Ah, yes – to pay the fine or the infamous “bite”, or mordida. Paying off officials and politicians, be it at the local, state, or federal levels, is as old as any custom in Mexico. Certainly, corruption exists in all political arenas in all countries, but here it is part of everyday life.
One type of mordida is the reactive one – when you get caught violating a law. A friend told me about the time a traffic cop motioned for him to pull over for not wearing a seatbelt. The officer presented two options:
A) He would confiscate my friend’s driver’s license, which he could pick up at the police station after paying the $700 peso fine. Or,
B) The officer could take care of everything for him right then for a lower fine. My friend would return to his car, get $400 pesos, hide it under his license, and bring it back to the officer.
Naturally, my friend chose the more economical and pain-free option.
Another type of mordida is the preventative one. I have another friend who owns a retail store that sells contraband goods, essentially material that was smuggled across the border to avoid paying import taxes. She pays $500 pesos to a local official every month to make sure that they don’t raid the store. It is a cost of doing business.

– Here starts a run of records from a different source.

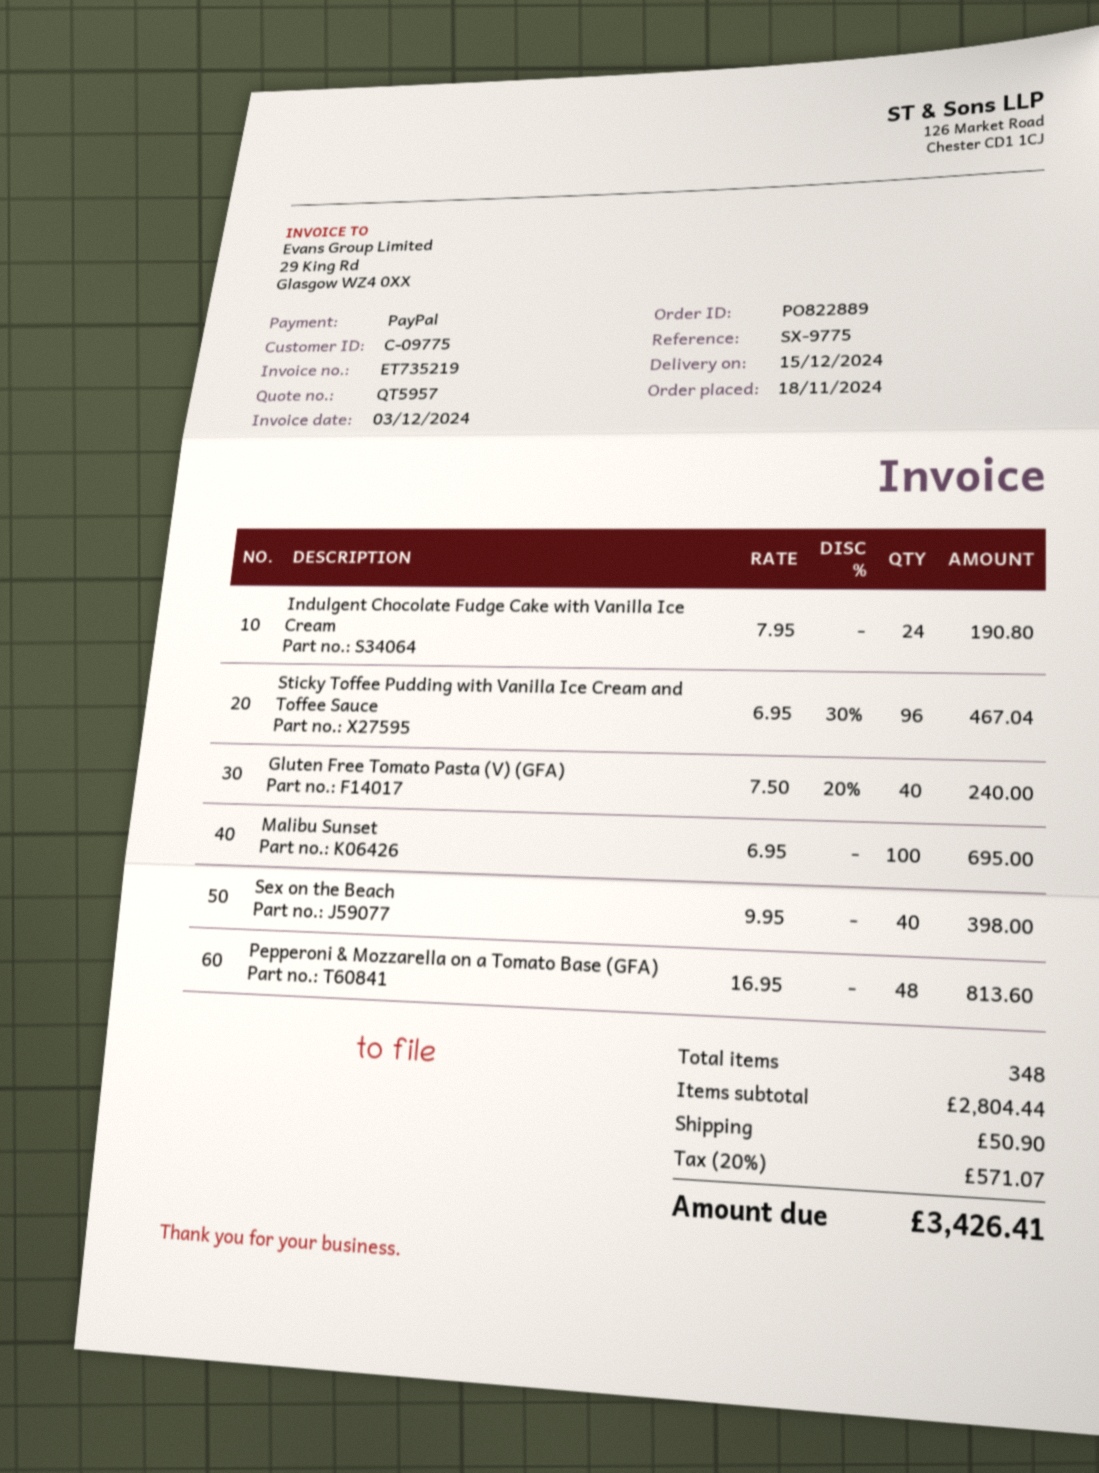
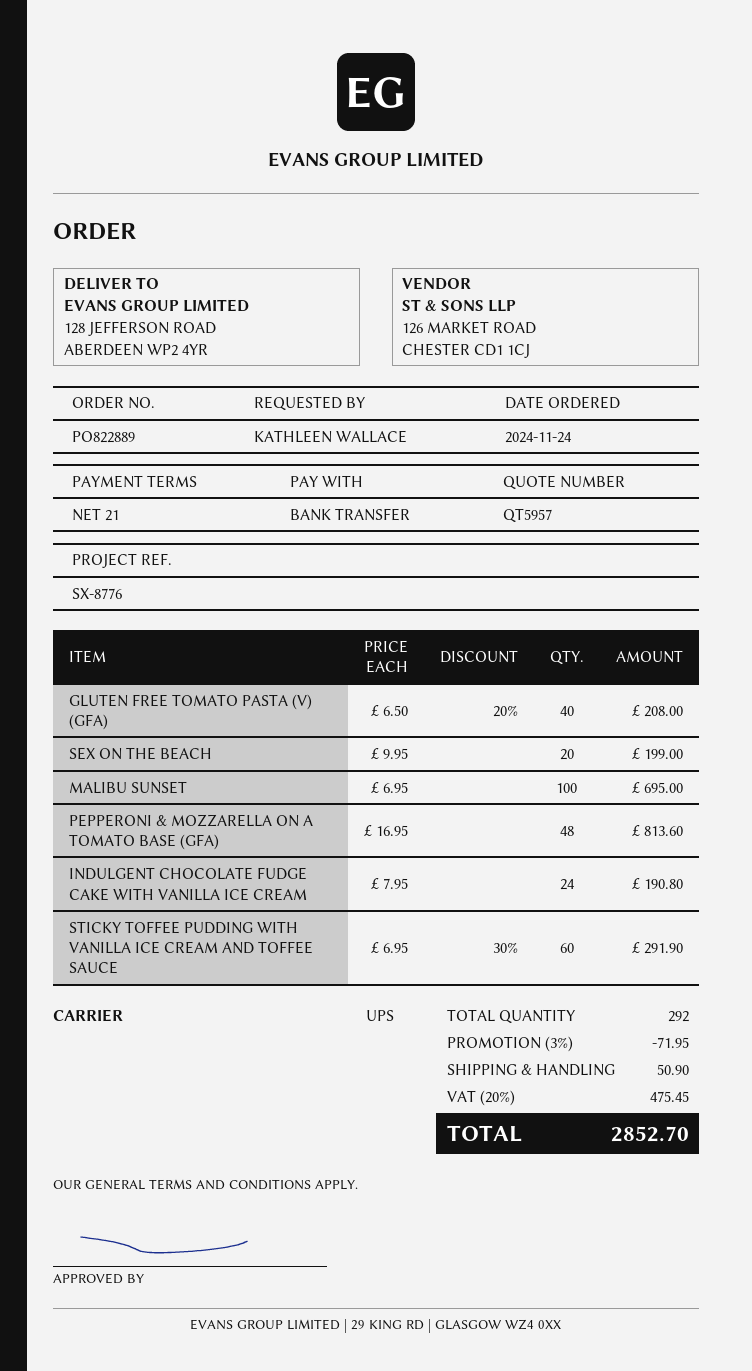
order date: 2024-11-18 -> 2024-11-24
reference: SX-9775 -> SX-8776
payment method: PayPal -> bank transfer
Sticky Toffee Pudding with Vanilla Ice Cream and Toffee Sauce: 96 x 6.95 - 30% = 467.04 -> 60 x 6.95 - 30% = 291.90
Gluten Free Tomato Pasta (V) (GFA): 40 x 7.50 - 20% = 240.00 -> 40 x 6.50 - 20% = 208.00
Sex on the Beach: 40 x 9.95 = 398.00 -> 20 x 9.95 = 199.00
total quantity: 348 -> 292
discount: none -> 3% = 71.95
tax: 20% = 571.07 -> 20% = 475.45
total: 3426.41 -> 2852.70

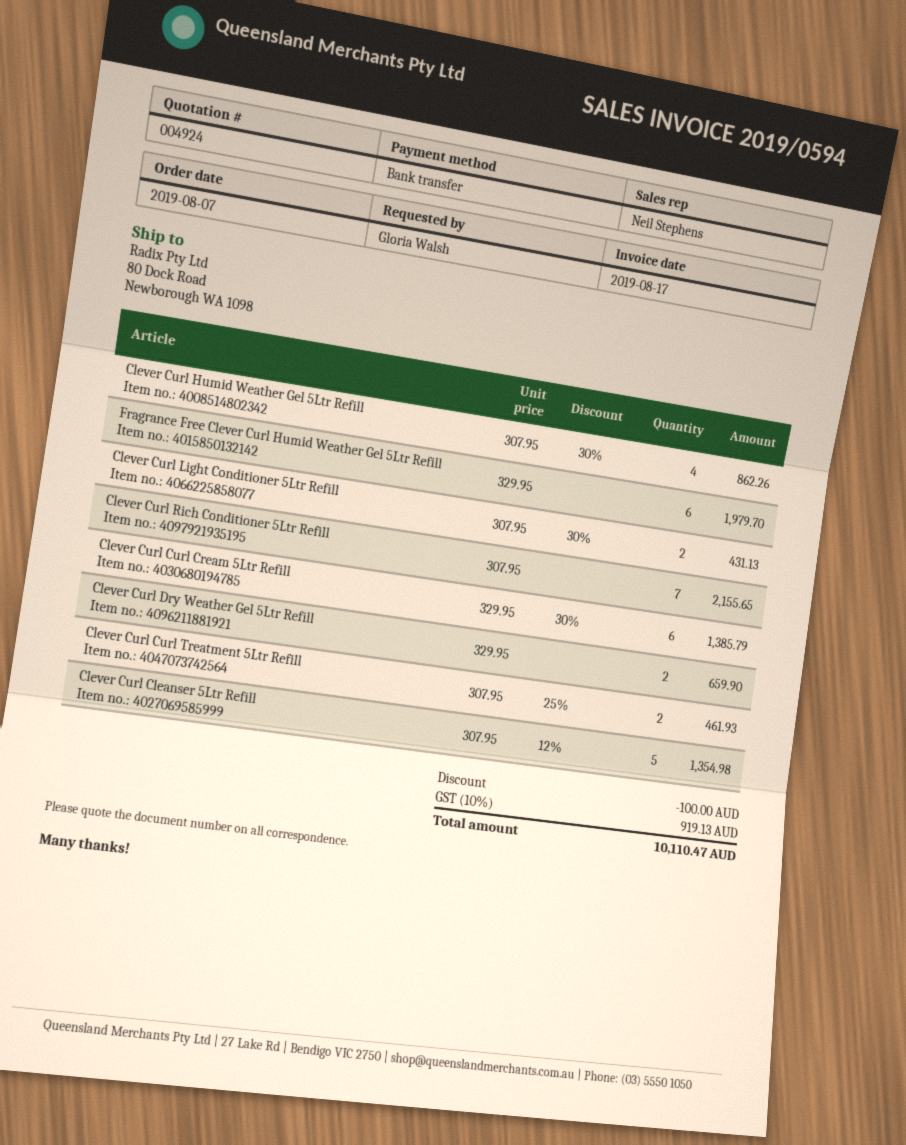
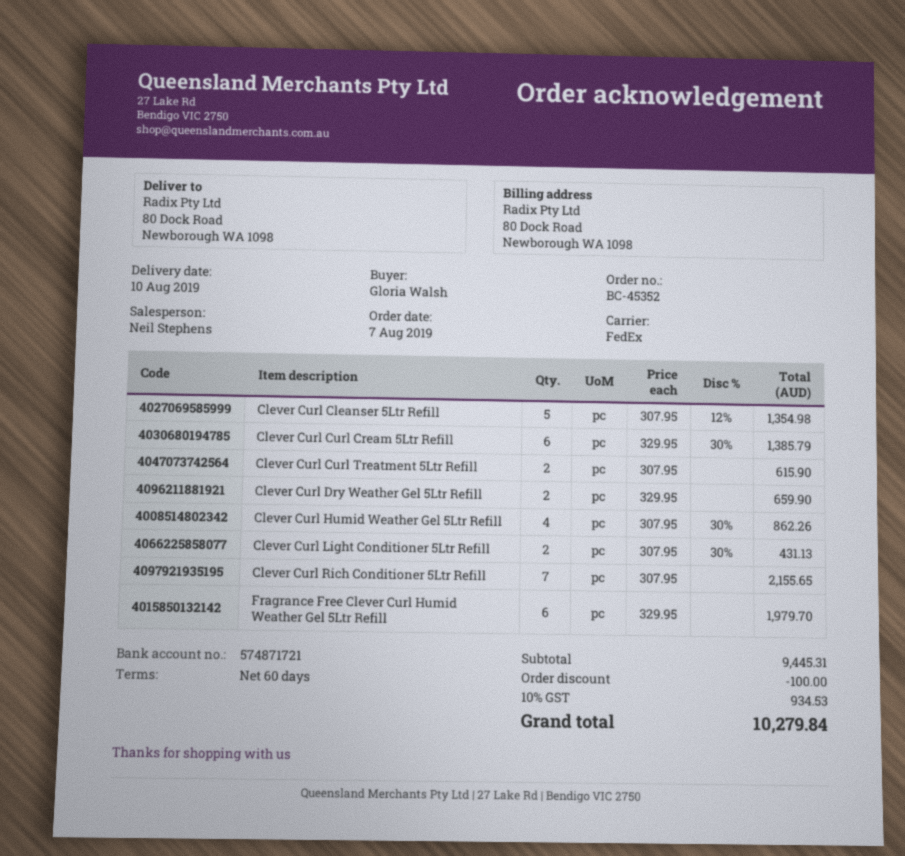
Clever Curl Curl Treatment 5Ltr Refill: 2 x 307.95 - 25% = 461.93 -> 2 x 307.95 = 615.90
tax: 10% = 919.13 -> 10% = 934.53
total: 10110.47 -> 10279.84

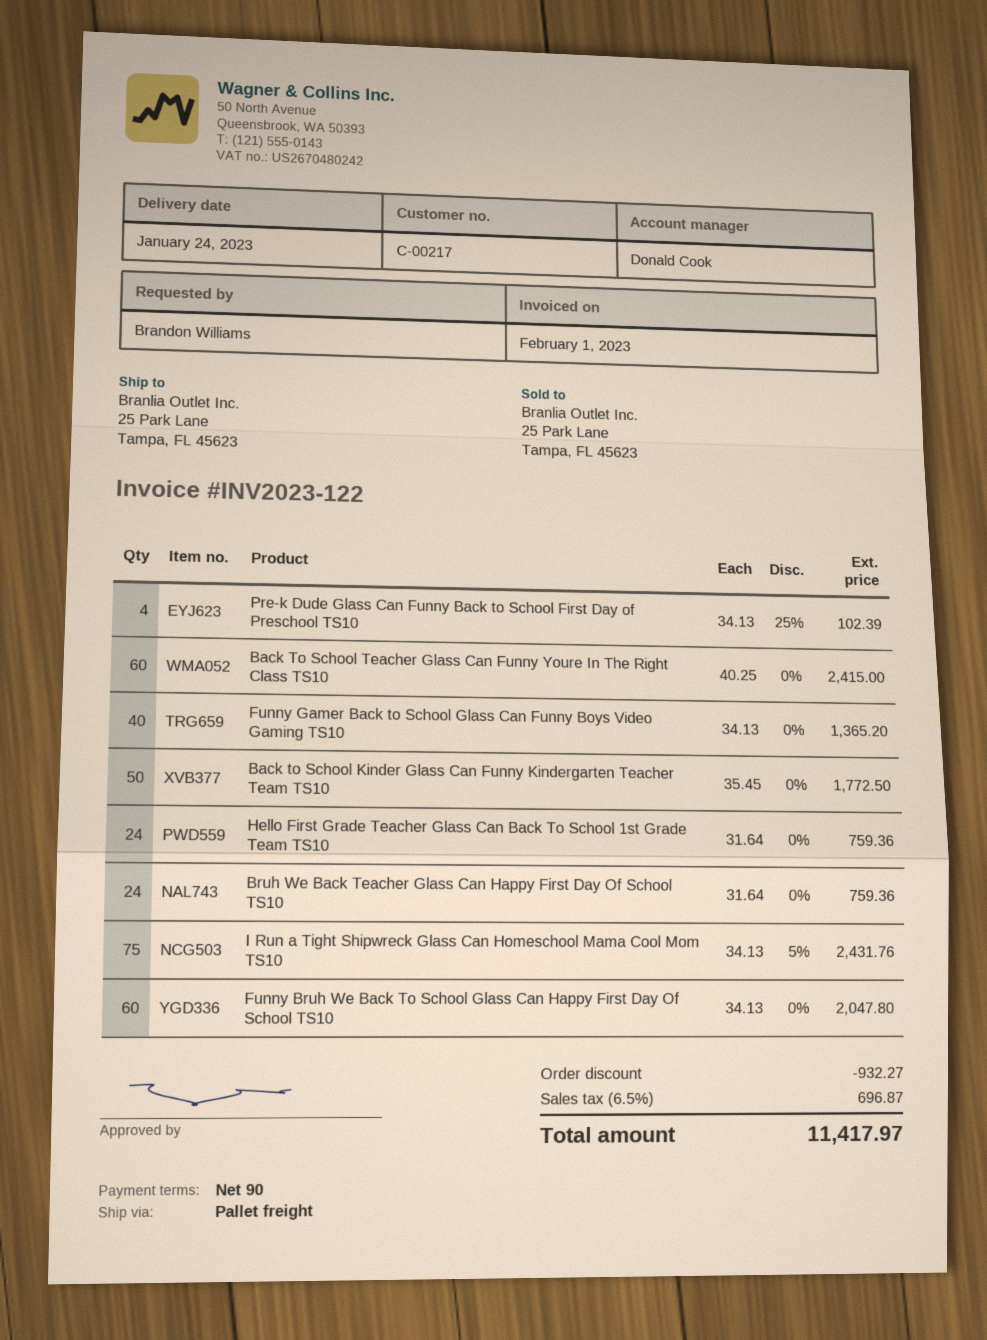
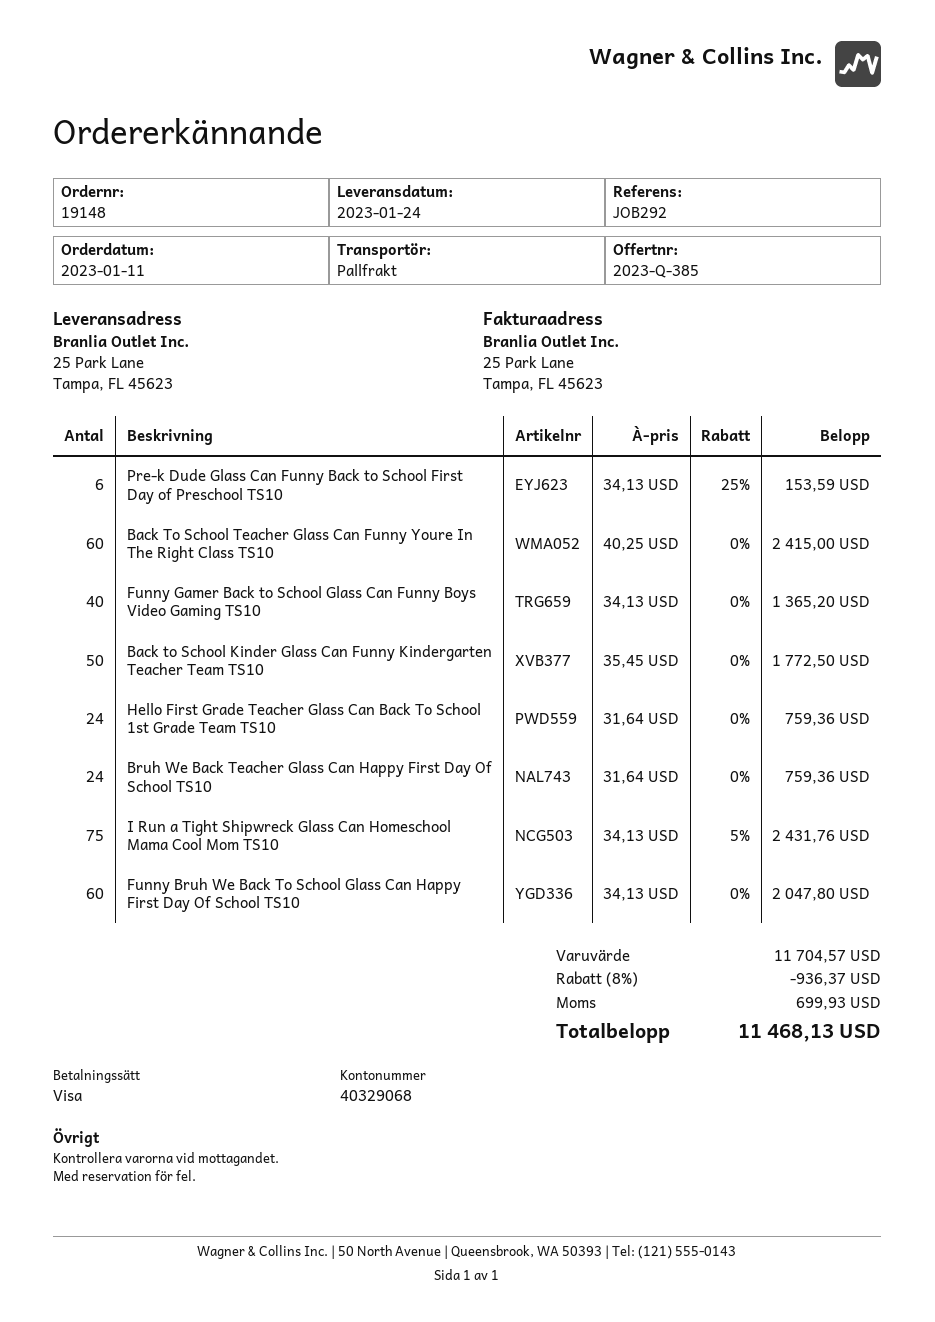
Pre-k Dude Glass Can Funny Back to School First Day of Preschool TS10: 4 x 34.13 - 25% = 102.39 -> 6 x 34.13 - 25% = 153.59
discount: 932.27 -> 936.37
tax: 696.87 -> 699.93
total: 11417.97 -> 11468.13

Everyone sees it as a win-win-win situation: the underpaid lower-level government workers get an extra boost, the violator gets off with a lesser “fine”, and neither of them care about the lost revenue to the government because the collected fines would have eventually gone into the politicians’ pockets anyway. So why not spread the wealth around?
To judge Mexican society on this ethical rationalization would be futile and impractical.
While the buck may get passed around physically, it certainly doesn’t stop at the top. Mexicans see government as an entity that, although it has plenty of money, doesn’t provide the services it promises because of corruption at the higher levels. Even if those at the top were able to kick their corruption habits, convincing the rest of Mexican society to do the same would be a generational effort.